- EXERCISE BRIEF:
Please filter the data down to the lines that include the word "font" and copy them.

- RECORD SET:

______________________________

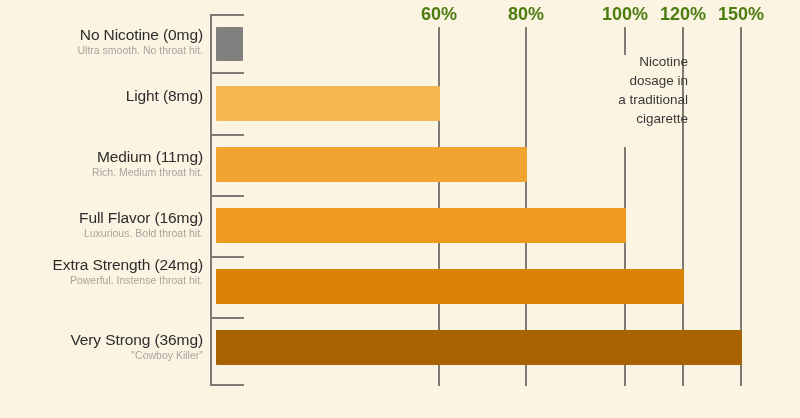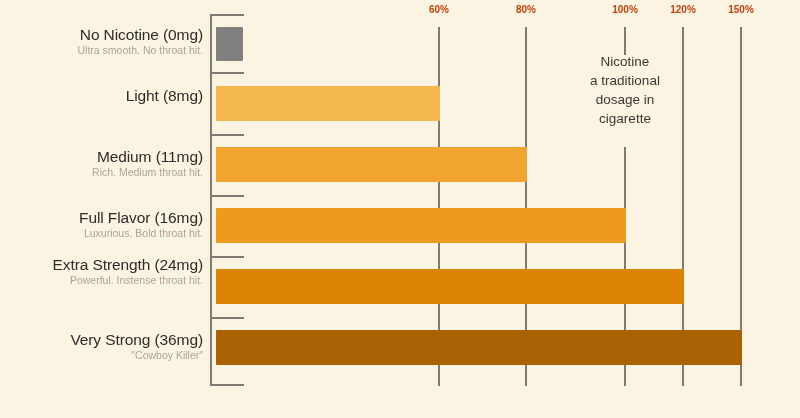--- a/index.html
+++ b/index.html
@@ -66,41 +66,41 @@
   
   .grid-line {
     position: absolute;
     top: 27px;
     width: 2px;
     background: #7d7b74;
   }
   .grid-label {
     position: absolute;
     top: 4px;
-    font-size: 10px;
+    font-size: 18px;
     font-weight: bold;
-    color: #c2410c;
+    color: #4d7c0f;
     transform: translateX(-50%);
     white-space: nowrap;
   }
 
   
   .bar {
     position: absolute;
     left: 216px;
     border-radius: 1px;
   }
 
   
   .annotation {
     position: absolute;
     left: 562px;
     top: 52px;
     width: 126px;
-    text-align: center;
+    text-align: right;
     font-size: 13.5px;
     line-height: 1.42;
     color: #3a3835;
   }
 </style>
 </head>
 <body>
 
 <div id="chart-root">
 
@@ -152,18 +152,18 @@
 
   <div class="bar" style="top:27px;  width:27px;  height:34px; background:#80807f"></div>
   <div class="bar" style="top:86px;  width:224px; height:35px; background:#f5b750"></div>
   <div class="bar" style="top:147px; width:311px; height:35px; background:#f2a431"></div>
   <div class="bar" style="top:208px; width:410px; height:35px; background:#ee9a1e"></div>
   <div class="bar" style="top:269px; width:468px; height:35px; background:#d98204"></div>
   <div class="bar" style="top:330px; width:526px; height:35px; background:#a86203"></div>
 
   <div class="annotation">
     <div>Nicotine</div>
+    <div>dosage in</div>
     <div>a traditional</div>
-    <div>dosage in</div>
     <div>cigarette</div>
   </div>
 
 </div>
 
 </body></html>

______________________________

- PROBLEM SOLUTION:
-    font-size: 10px;
+    font-size: 18px;
     font-weight: bold;
     font-size: 13.5px;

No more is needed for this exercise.